I've just found out that there's a couple of words for milk, and that they have slightly different meanings. Which one would I have with my Weetbix in a "viking style" breakfast in Niseko?
Based on the following links: JREF and Japan forum page 1 and Japan forum page 2 it seems that:
- 牛乳 refers to cow's milk in particular, and the kanji for cow and milk appear in it.
- ミルク is the gairaigo term. It's used for baby's formula, coffee, tea, desserts, powdered milk, or to mean "milk flavored".
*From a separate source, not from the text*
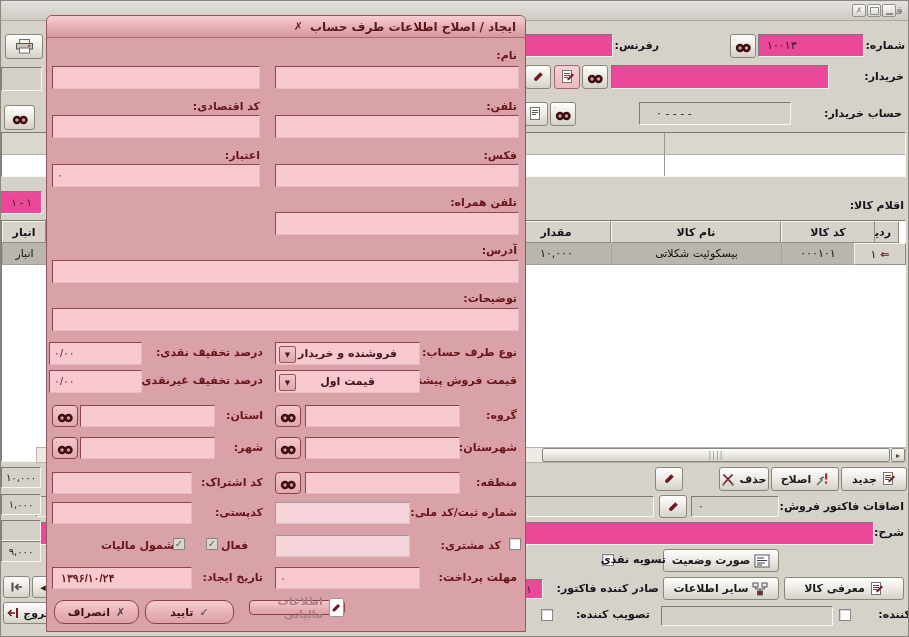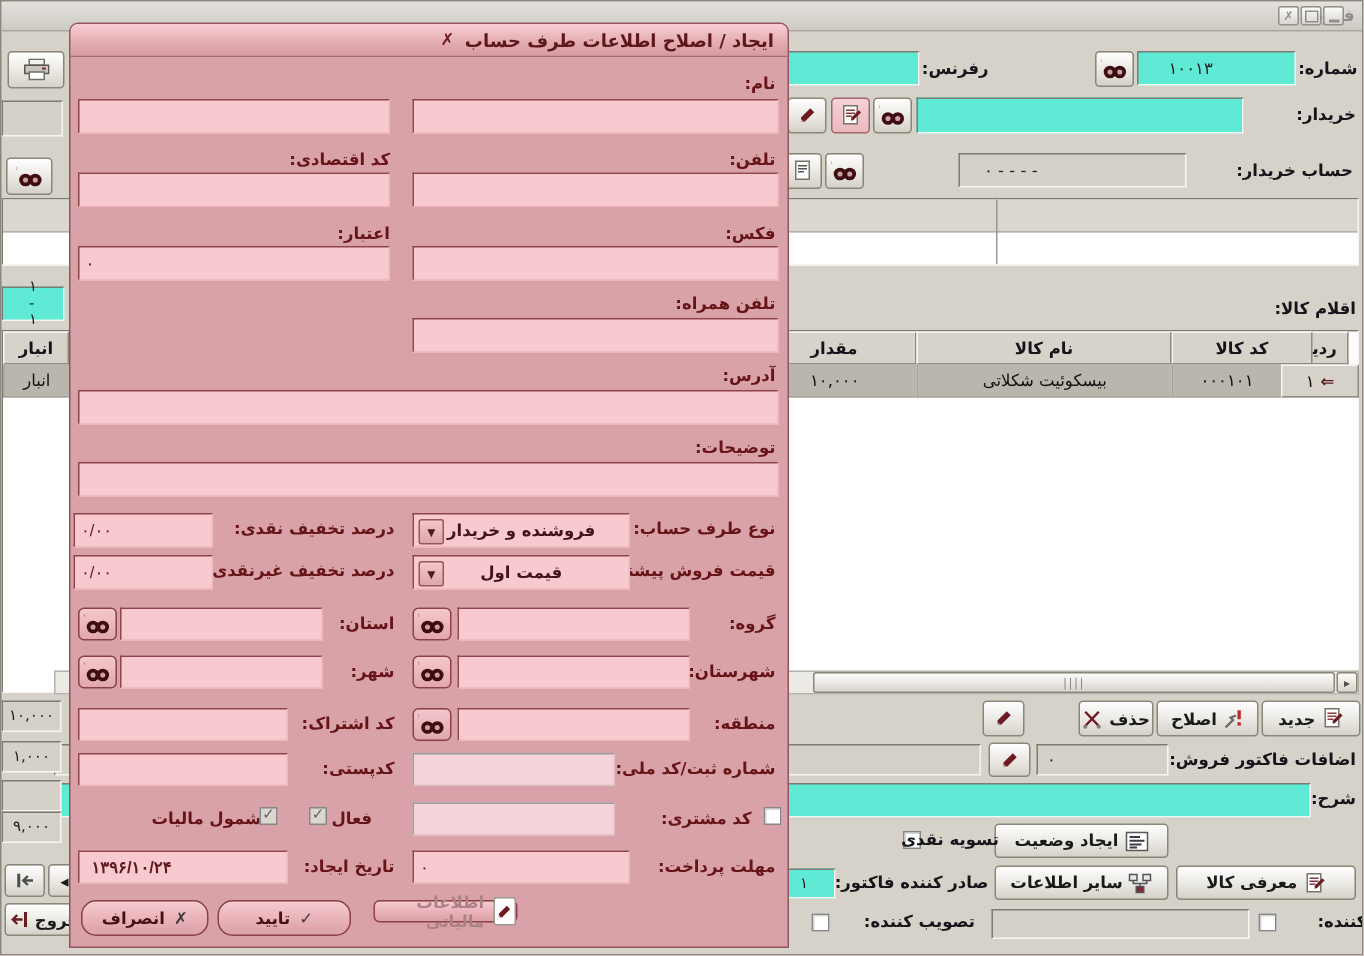"۱۰۰۱۳" .inp-w { background: #5eead4 -> #ec4899; padding: 0 20px -> 0 8px }
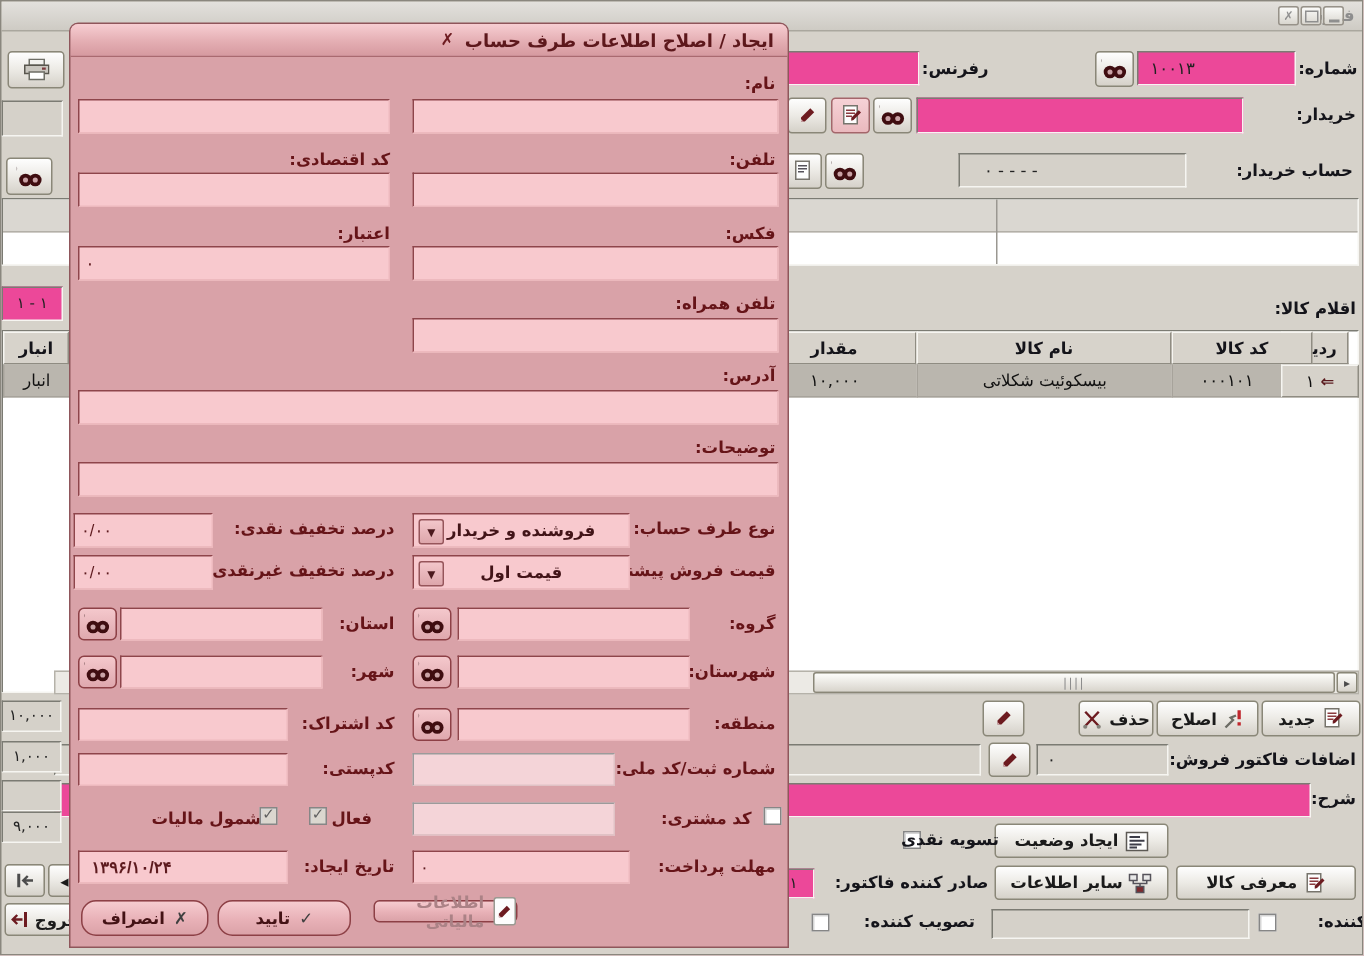"ایجاد وضعیت" span { text: ایجاد -> صورت }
- According to Berlitz Earworms (not any of the links mentioned), the Japanese for milk tea is ... "milk tea". Presumably the concept is so foreign they don't even add vowels to it or use cha!
- お乳 is baby-talk for breast milk, and is also used for breasts. (I'm not sure if it means the breasts of a nursing human mother, or can mean the breasts of any woman, or whether it used to be innocent baby-talk for a nursing mother's breasts and is now used in a vulgar sexual way for any woman's breasts)
- おっぱい is another childish way of referring to breasts and breast milk - perhaps without it being used in a slangy sexual way?
- [母乳]{ぼにゅう} means mother's milk, non-babyish and non-slang.
Would I be correct in concluding that apart from breast milk or unprocessed milk, 牛乳 is used for traditional forms of milk, and ミルク is used when modern technology is involved and/or the milk is being used in a way that's untraditional (akin to the second paragraph of this answer on "Why was ライス borrowed from English")?
If so, would I use ミルク as having cereal and milk isn't native to Japan?